▶ Work to complete:
Would you output the entries below only from the line containing "Wooden Handle Awl: 1" through the line containing "total: 40.11 -> 35.84", exactly as they stand and with both ends included?

*** Opening Data to use ***

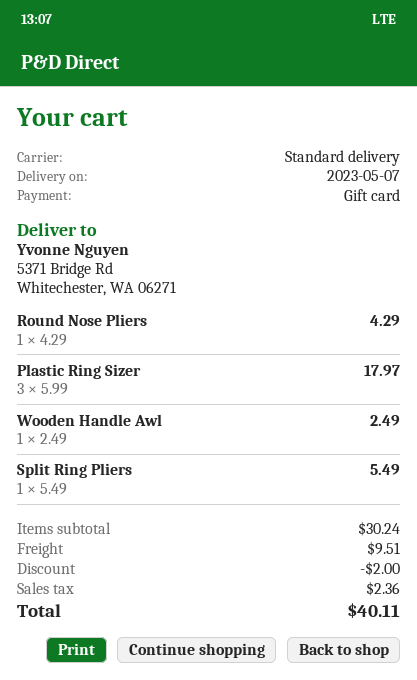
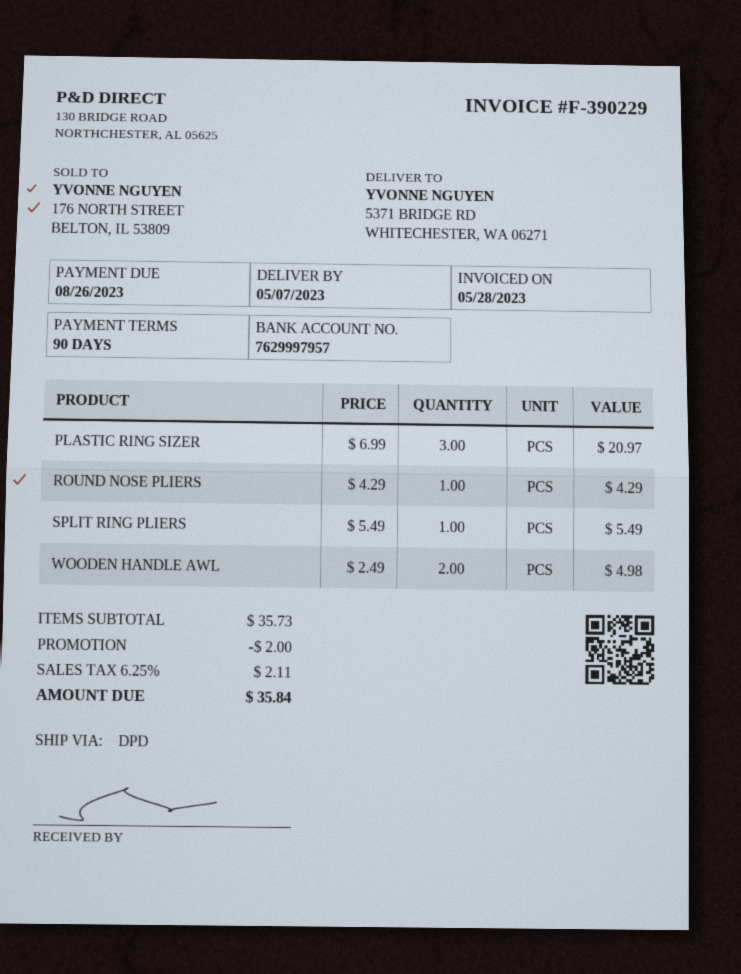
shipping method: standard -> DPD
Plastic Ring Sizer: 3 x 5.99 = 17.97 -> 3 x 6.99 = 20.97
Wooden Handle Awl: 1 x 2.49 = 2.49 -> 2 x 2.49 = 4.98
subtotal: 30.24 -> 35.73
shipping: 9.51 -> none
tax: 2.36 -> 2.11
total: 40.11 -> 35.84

*** Closing Data to use ***
*** Opening Data to use ***

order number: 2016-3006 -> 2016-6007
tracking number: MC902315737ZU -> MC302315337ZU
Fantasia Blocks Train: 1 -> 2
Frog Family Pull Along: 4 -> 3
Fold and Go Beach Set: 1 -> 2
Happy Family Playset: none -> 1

*** Closing Data to use ***

▶ Exercise output:
Wooden Handle Awl: 1 x 2.49 = 2.49 -> 2 x 2.49 = 4.98
subtotal: 30.24 -> 35.73
shipping: 9.51 -> none
tax: 2.36 -> 2.11
total: 40.11 -> 35.84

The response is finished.